Web page revision data:
[Start of section]

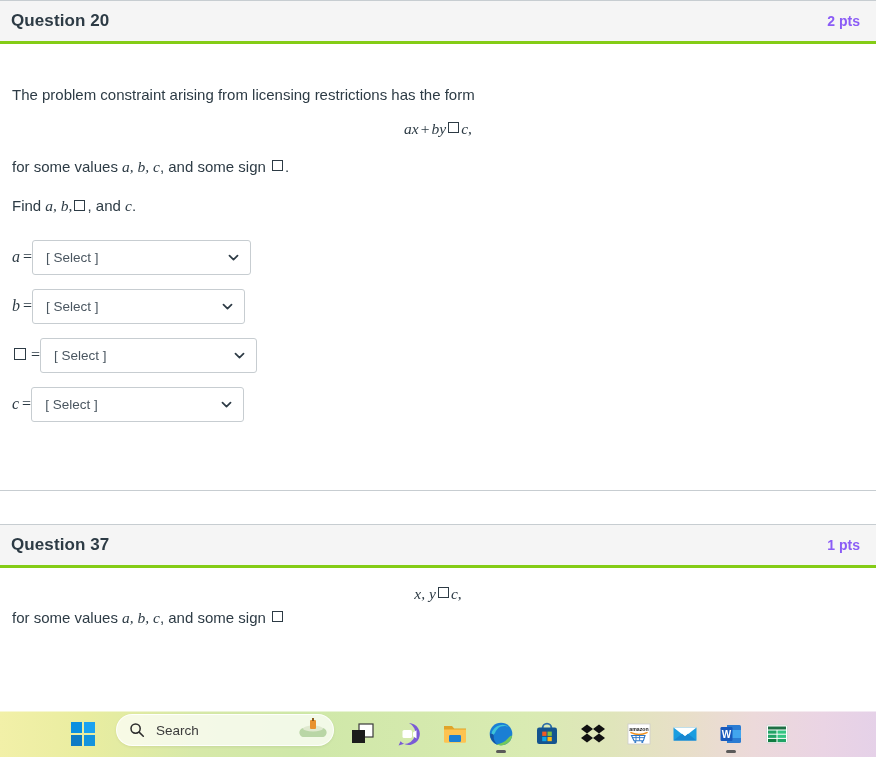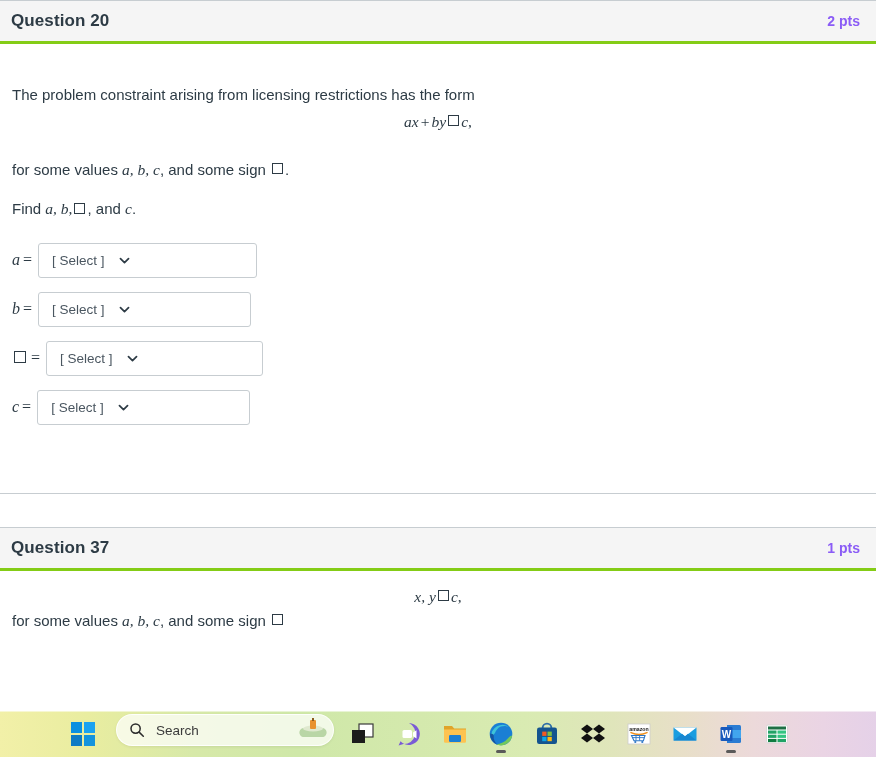--- a/index.html
+++ b/index.html
@@ -246,7 +246,7 @@
 
     <div class="q-text para" style="margin-top:40px;">The problem constraint arising from licensing restrictions has the form</div>
 
-    <div class="display-math" style="margin-top:7px;">
+    <div class="display-math" style="margin-top:14px;">
       <span class="mathjax"><span>ax</span><span class="op">+</span><span>by</span><span class="mbox"></span><span>c</span><span class="comma">,</span></span>
     </div>
 

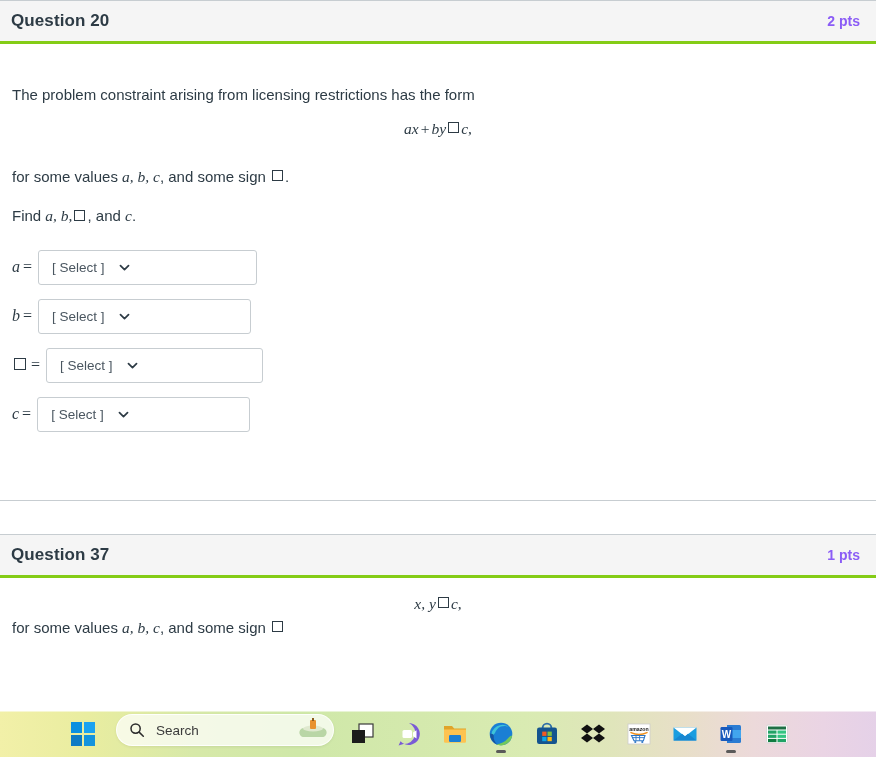--- a/index.html
+++ b/index.html
@@ -250,7 +250,7 @@
       <span class="mathjax"><span>ax</span><span class="op">+</span><span>by</span><span class="mbox"></span><span>c</span><span class="comma">,</span></span>
     </div>
 
-    <div class="q-text para" style="margin-top:28px;"><span>for some values </span><span class="mathjax">a, b, c</span><span>, and some sign </span><span class="mbox"></span><span>.</span></div>
+    <div class="q-text para" style="margin-top:18px;"><span>for some values </span><span class="mathjax">a, b, c</span><span>, and some sign </span><span class="mbox"></span><span>.</span></div>
 
     <div class="q-text para" style="margin-top:17px;"><span>Find </span><span class="mathjax">a, b,</span><span class="mbox"></span><span>, and </span><span class="mathjax">c</span><span>.</span></div>
 

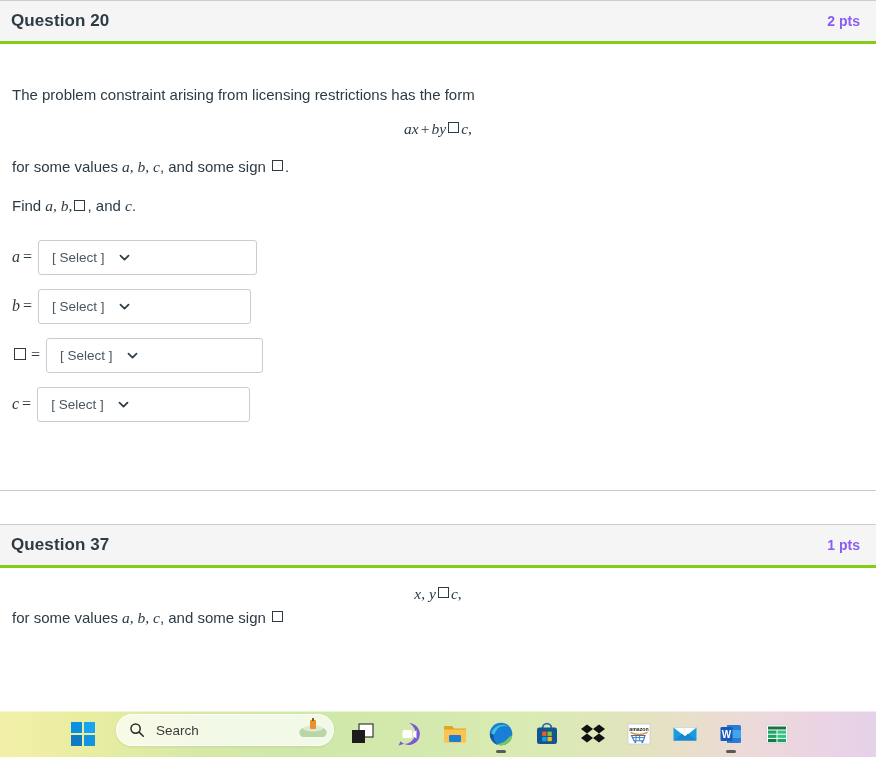--- a/index.html
+++ b/index.html
@@ -124,12 +124,12 @@
     background: #ffffff;
     display: flex;
     align-items: center;
+    justify-content: space-between;
     padding: 0 11px 0 13px;
     font-size: 13.5px;
     color: #4a5660;
     font-family: "Liberation Sans", sans-serif;
     cursor: default;
-    margin-left: 6px;
   }
   .chev {
     display: block;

[End of section]

▸ **Work instructions**
Filter the entries above down to the lines that contain "text".

▸ **Response**
     <div class="q-text para" style="margin-top:40px;">The problem constraint arising from licensing restrictions has the form</div>
-    <div class="q-text para" style="margin-top:28px;"><span>for some values </span><span class="mathjax">a, b, c</span><span>, and some sign </span><span class="mbox"></span><span>.</span></div>
+    <div class="q-text para" style="margin-top:18px;"><span>for some values </span><span class="mathjax">a, b, c</span><span>, and some sign </span><span class="mbox"></span><span>.</span></div>
     <div class="q-text para" style="margin-top:17px;"><span>Find </span><span class="mathjax">a, b,</span><span class="mbox"></span><span>, and </span><span class="mathjax">c</span><span>.</span></div>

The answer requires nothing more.